**Web interface edit records**
━━━━━━━━━━

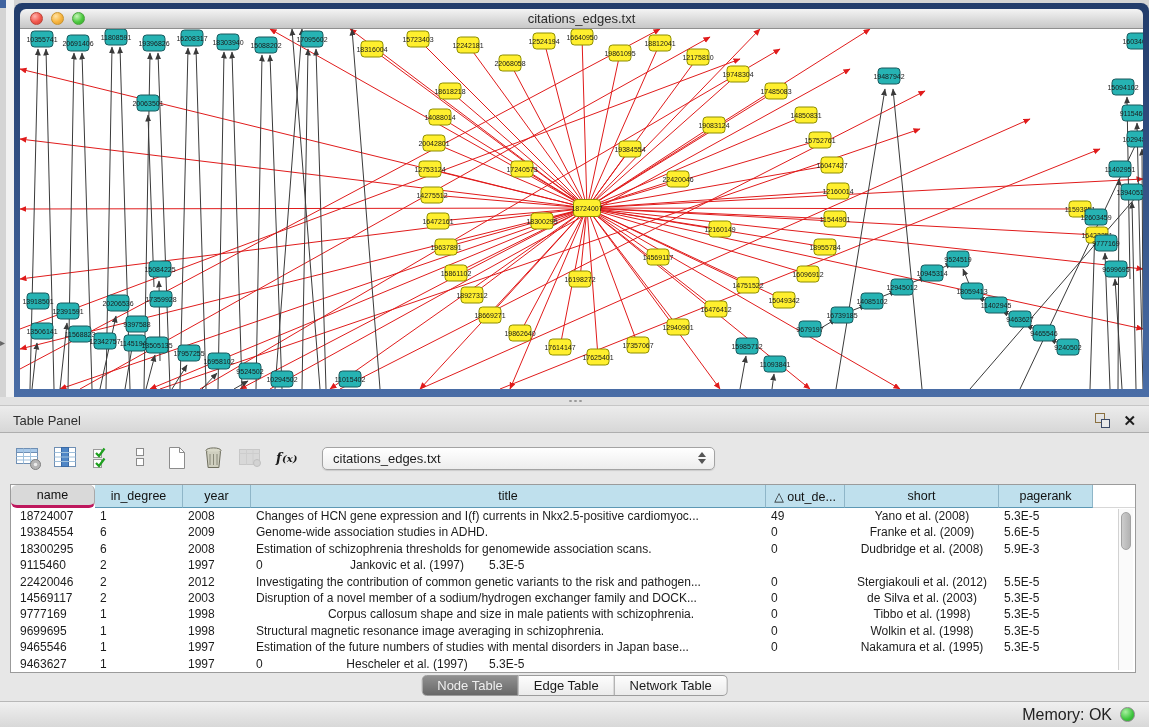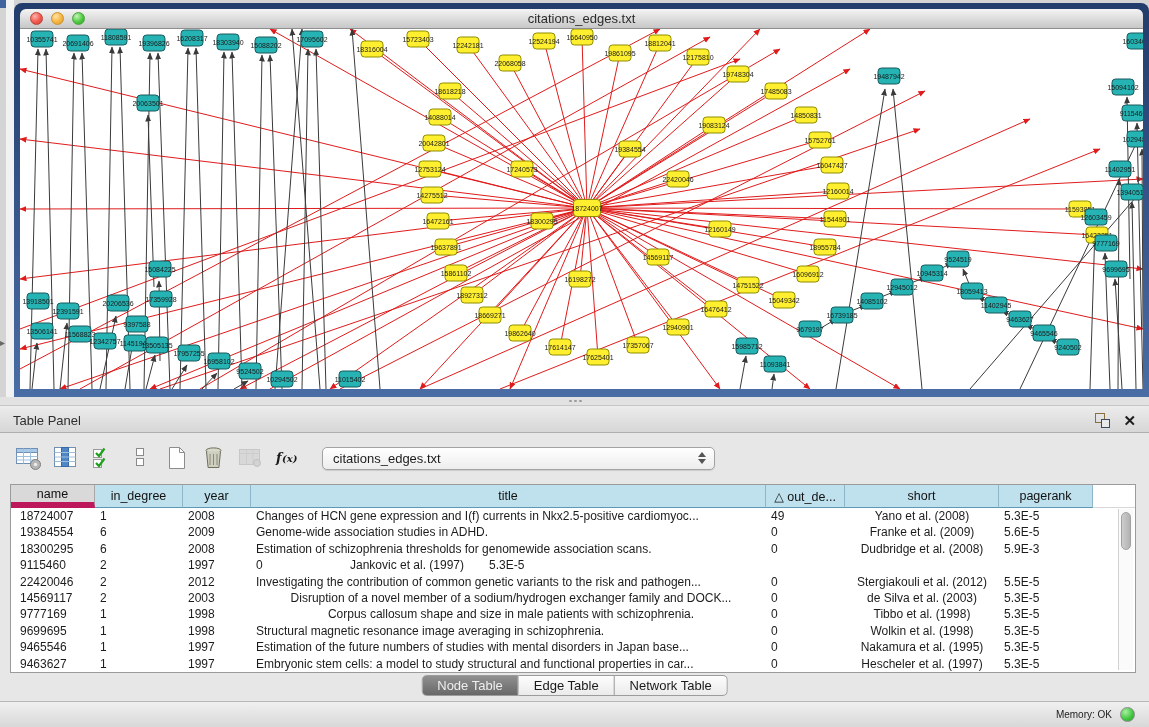--- a/index.html
+++ b/index.html
@@ -58,7 +58,7 @@
   .thead{display:flex;height:23px;}
   .th{box-sizing:border-box;height:23px;background:#bfe0ed;border-right:1px solid #8fb6c8;border-bottom:1px solid #5d98b4;
     font-size:12.5px;color:#111;display:flex;align-items:center;justify-content:center;white-space:nowrap;overflow:hidden;}
-  .th-gray{background:#d9d9d9;border-right:1px solid #a8a8a8;border-bottom:6px solid #be185d;}
+  .th-gray{background:#d9d9d9;border-right:1px solid #a8a8a8;border-bottom:3px solid #be185d;border-radius:6px;}
   .th-fill{background:#fff;border-right:none;border-bottom:1px solid #d7d7d7;}
   .tr{display:flex;height:16.4px;}
   .td{box-sizing:border-box;font-size:12px;color:#1c1c1c;line-height:16.4px;white-space:nowrap;overflow:hidden;}

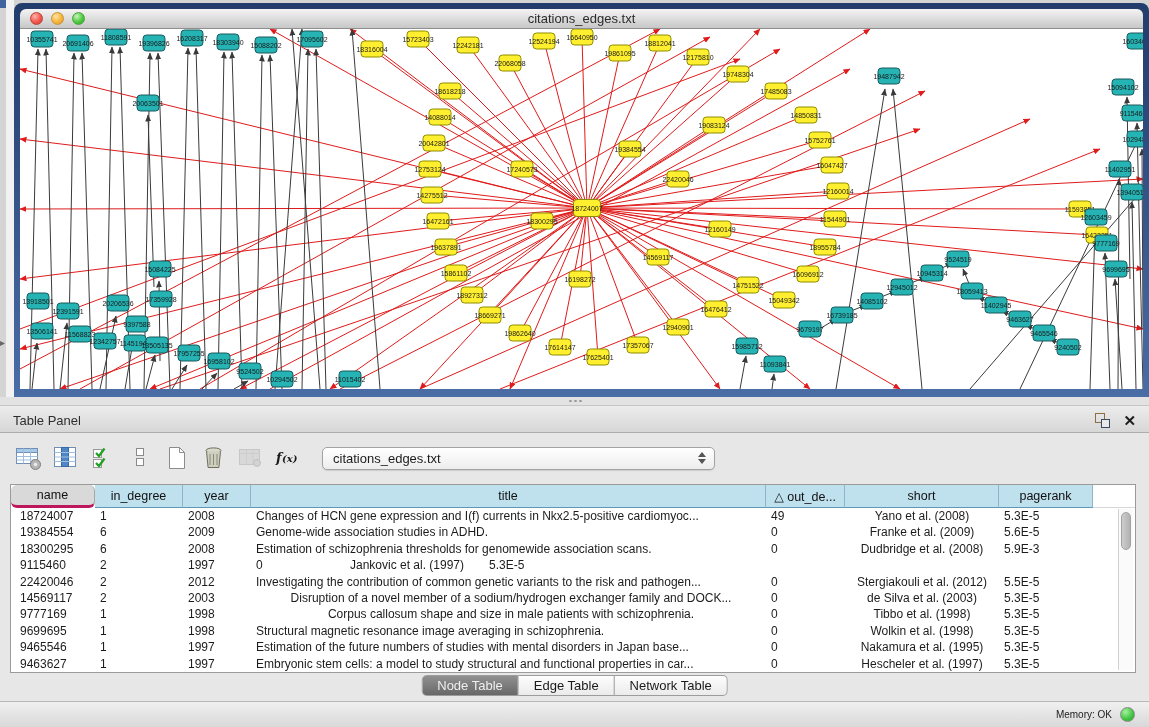--- a/index.html
+++ b/index.html
@@ -765,7 +765,7 @@
             <div class="td td-left td-name" style="width: 84px;">14569117</div>
             <div class="td td-left" style="width: 88px;">2</div>
             <div class="td td-left" style="width: 68px;">2003</div>
-            <div class="td td-left" style="width: 515px; text-align: center;">Disruption of a novel member of a sodium/hydrogen exchanger family and DOCK...</div>
+            <div class="td td-left" style="width: 515px;">Disruption of a novel member of a sodium/hydrogen exchanger family and DOCK...</div>
             <div class="td td-left" style="width: 79px;">0</div>
             <div class="td td-center" style="width: 154px;">de Silva et al. (2003)</div>
             <div class="td td-left" style="width: 94px;">5.3E-5</div>

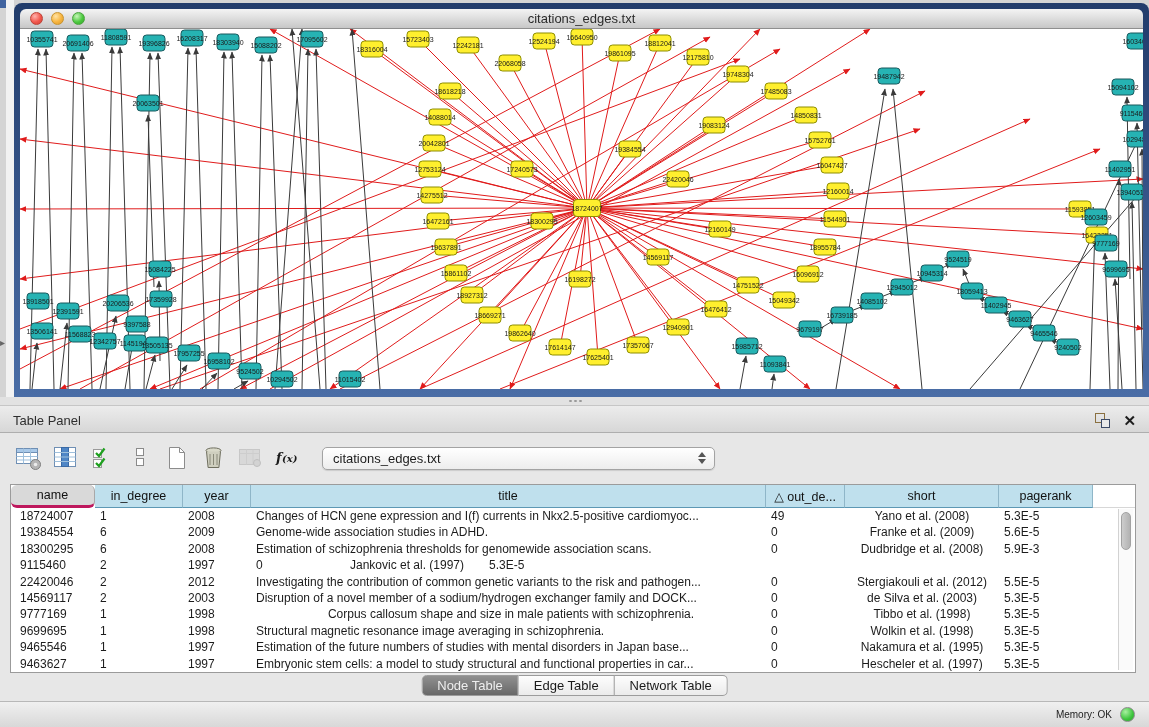--- a/index.html
+++ b/index.html
@@ -801,7 +801,6 @@
             <div class="td td-left td-name" style="width: 84px;">9463627</div>
             <div class="td td-left" style="width: 88px;">1</div>
             <div class="td td-left" style="width: 68px;">1997</div>
-            <div class="td td-left" style="width: 515px;">Embryonic stem cells: a model to study structural and functional properties in car...</div>
             <div class="td td-left" style="width: 79px;">0</div>
             <div class="td td-center" style="width: 154px;">Hescheler et al. (1997)</div>
             <div class="td td-left" style="width: 94px;">5.3E-5</div>

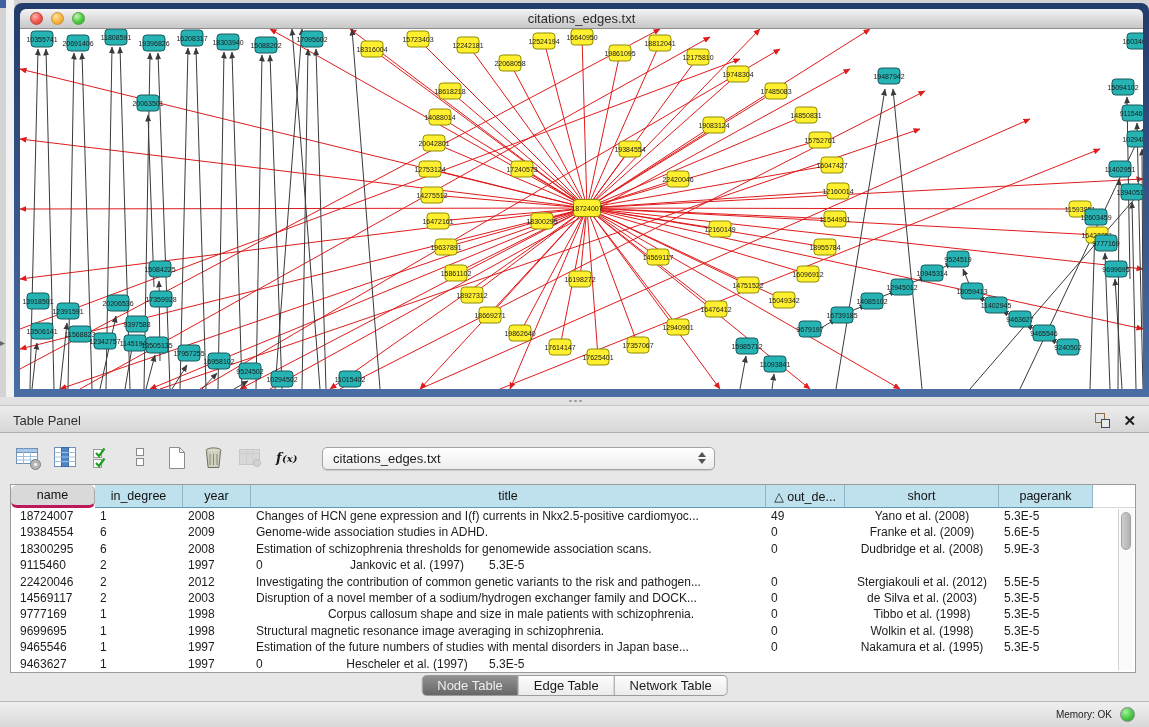--- a/index.html
+++ b/index.html
@@ -79,7 +79,7 @@
   
   .statusbar{position:absolute;left:0;bottom:0;width:100%;height:26px;box-sizing:border-box;
     background:linear-gradient(#f0f0f0,#d8d8d8);border-top:1px solid #b8b8b8;
-    display:flex;align-items:center;justify-content:flex-end;padding-right:14px;font-size:10px;color:#222;}
+    display:flex;align-items:center;justify-content:flex-end;padding-right:14px;font-size:16px;color:#222;}
   .memdot{width:13px;height:13px;border-radius:50%;margin-left:8px;
     background:radial-gradient(circle at 35% 30%,#a8f0a0,#3cc43c 60%,#2ea32e);border:1px solid #8a8a8a;}
 </style>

━━━━━━━━━━

**BRIEF**
Count how many lines in the entries contain "border", then state that number alone.

**FINAL ANSWER**
9